Exercise requirements = In the records below, tally every line containing "width". Report only the total.

___ Supplied material ___

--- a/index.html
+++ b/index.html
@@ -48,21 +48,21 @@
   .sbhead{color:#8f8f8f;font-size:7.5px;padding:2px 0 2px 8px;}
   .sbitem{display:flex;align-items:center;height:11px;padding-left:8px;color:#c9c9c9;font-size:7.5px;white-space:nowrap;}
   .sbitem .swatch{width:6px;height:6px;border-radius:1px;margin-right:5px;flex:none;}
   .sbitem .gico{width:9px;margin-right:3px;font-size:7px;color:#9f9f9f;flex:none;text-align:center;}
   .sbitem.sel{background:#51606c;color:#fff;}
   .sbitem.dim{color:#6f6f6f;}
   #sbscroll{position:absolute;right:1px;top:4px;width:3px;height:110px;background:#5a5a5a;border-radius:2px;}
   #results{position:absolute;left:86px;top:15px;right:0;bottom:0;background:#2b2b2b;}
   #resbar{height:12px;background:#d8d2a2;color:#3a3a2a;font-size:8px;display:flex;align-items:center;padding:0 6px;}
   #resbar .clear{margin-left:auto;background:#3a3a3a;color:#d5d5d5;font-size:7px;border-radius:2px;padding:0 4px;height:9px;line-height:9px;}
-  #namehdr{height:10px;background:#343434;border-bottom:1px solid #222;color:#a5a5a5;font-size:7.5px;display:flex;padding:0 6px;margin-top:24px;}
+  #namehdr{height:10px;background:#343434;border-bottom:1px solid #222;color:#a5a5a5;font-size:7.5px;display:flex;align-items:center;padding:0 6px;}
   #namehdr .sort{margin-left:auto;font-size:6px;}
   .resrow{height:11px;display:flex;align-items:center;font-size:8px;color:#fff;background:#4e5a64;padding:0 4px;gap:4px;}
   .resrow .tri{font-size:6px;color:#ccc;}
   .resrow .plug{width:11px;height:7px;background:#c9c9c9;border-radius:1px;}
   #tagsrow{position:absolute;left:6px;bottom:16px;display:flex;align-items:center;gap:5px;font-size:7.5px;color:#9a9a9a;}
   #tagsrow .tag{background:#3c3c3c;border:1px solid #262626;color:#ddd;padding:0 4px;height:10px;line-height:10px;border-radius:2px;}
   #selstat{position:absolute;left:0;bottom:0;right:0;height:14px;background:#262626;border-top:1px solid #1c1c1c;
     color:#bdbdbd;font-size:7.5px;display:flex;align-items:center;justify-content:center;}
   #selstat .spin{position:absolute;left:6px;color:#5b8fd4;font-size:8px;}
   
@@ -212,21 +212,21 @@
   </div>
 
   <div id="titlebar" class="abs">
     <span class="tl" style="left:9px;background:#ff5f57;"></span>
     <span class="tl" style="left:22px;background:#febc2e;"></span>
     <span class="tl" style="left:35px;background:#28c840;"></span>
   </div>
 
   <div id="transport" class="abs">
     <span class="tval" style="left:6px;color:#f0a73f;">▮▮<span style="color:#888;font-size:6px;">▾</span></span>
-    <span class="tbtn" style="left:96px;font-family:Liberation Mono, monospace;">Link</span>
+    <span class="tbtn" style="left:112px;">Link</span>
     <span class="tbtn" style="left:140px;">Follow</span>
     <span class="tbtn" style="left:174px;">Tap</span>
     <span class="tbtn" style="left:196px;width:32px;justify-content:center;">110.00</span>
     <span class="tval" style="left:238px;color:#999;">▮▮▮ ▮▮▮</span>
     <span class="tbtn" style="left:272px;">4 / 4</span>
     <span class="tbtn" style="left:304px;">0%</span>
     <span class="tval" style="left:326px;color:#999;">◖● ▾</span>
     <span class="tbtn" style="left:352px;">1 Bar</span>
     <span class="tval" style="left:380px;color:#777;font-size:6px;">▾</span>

___
___ Supplied material ___

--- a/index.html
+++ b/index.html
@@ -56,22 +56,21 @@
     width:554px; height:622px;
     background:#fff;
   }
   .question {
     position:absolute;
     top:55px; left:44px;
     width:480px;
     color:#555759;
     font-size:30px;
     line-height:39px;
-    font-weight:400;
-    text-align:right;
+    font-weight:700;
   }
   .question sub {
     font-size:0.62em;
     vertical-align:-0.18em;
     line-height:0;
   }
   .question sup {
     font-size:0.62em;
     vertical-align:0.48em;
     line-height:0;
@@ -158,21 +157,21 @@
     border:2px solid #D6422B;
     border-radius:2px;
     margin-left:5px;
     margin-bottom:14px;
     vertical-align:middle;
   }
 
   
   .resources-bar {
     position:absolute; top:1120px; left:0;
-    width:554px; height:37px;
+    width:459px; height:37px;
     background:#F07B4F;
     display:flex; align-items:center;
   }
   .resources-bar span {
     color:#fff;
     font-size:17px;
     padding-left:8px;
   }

___
___ Supplied material ___

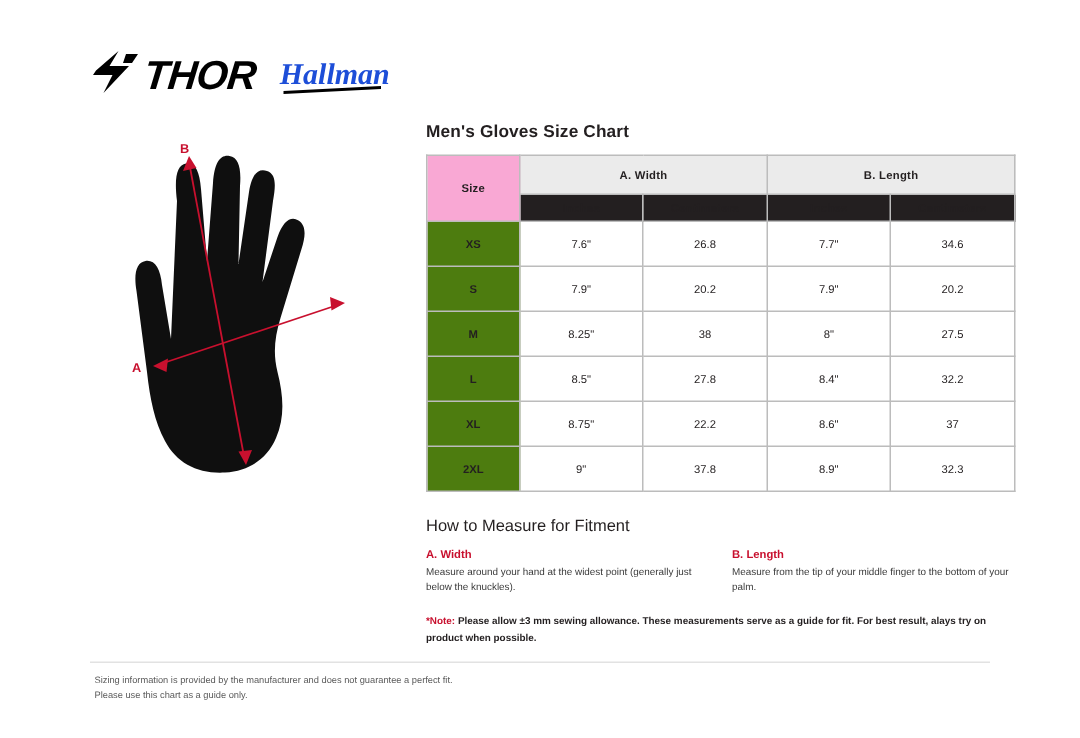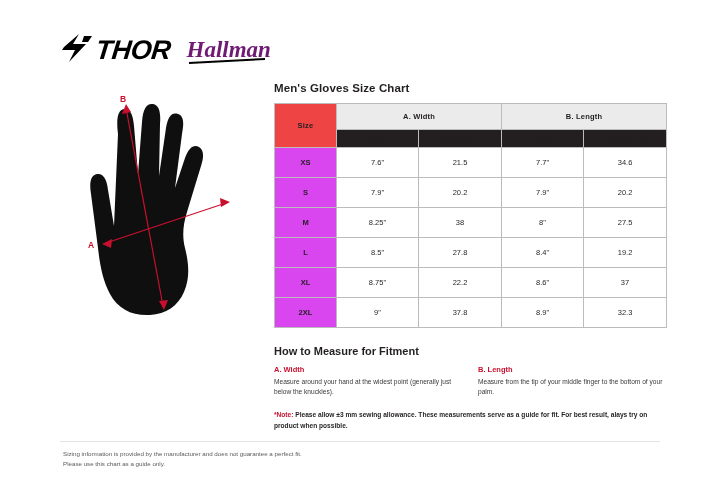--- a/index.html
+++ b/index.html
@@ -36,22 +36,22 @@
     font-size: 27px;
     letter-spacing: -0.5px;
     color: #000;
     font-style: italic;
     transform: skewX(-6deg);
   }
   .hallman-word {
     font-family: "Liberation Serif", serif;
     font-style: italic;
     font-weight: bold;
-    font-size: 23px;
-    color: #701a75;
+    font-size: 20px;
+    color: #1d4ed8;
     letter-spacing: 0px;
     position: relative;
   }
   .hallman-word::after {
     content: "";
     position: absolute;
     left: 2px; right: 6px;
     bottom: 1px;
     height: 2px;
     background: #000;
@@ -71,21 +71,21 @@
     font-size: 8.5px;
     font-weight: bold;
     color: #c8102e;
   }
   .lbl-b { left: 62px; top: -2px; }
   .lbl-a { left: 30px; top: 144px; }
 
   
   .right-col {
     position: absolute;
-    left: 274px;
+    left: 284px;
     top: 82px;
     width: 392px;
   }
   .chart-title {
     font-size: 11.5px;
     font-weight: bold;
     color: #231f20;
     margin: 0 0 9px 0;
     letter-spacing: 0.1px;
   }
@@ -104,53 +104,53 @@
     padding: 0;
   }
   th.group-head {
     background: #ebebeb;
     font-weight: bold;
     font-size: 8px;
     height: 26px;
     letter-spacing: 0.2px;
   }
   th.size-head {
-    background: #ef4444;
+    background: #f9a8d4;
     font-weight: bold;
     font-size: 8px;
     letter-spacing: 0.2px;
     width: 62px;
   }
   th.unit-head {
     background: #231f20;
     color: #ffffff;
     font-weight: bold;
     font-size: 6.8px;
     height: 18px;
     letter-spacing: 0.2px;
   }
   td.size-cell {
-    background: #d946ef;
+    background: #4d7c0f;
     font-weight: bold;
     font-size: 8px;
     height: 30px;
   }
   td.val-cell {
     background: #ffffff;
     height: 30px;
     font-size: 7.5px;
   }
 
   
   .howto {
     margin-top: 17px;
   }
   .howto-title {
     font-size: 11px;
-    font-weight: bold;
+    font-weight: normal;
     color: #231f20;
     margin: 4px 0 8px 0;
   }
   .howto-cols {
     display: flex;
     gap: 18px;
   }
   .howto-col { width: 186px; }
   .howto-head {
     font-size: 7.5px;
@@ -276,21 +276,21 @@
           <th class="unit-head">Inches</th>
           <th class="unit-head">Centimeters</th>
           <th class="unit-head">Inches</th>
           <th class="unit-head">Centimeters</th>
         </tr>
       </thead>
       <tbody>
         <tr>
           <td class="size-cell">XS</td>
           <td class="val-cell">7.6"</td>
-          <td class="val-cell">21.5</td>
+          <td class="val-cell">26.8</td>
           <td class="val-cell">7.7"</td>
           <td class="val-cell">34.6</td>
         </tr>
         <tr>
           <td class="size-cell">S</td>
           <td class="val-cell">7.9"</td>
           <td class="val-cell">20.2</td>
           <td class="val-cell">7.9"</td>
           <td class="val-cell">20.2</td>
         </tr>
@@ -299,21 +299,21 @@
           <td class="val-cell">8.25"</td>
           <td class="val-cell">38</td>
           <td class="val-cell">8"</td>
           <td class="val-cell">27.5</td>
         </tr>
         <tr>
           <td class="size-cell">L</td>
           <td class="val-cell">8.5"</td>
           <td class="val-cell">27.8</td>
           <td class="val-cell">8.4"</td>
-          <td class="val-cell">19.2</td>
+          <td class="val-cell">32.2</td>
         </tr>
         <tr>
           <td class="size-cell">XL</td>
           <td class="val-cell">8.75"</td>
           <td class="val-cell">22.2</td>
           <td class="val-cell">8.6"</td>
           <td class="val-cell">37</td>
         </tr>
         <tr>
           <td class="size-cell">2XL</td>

___

Solution to this task = 12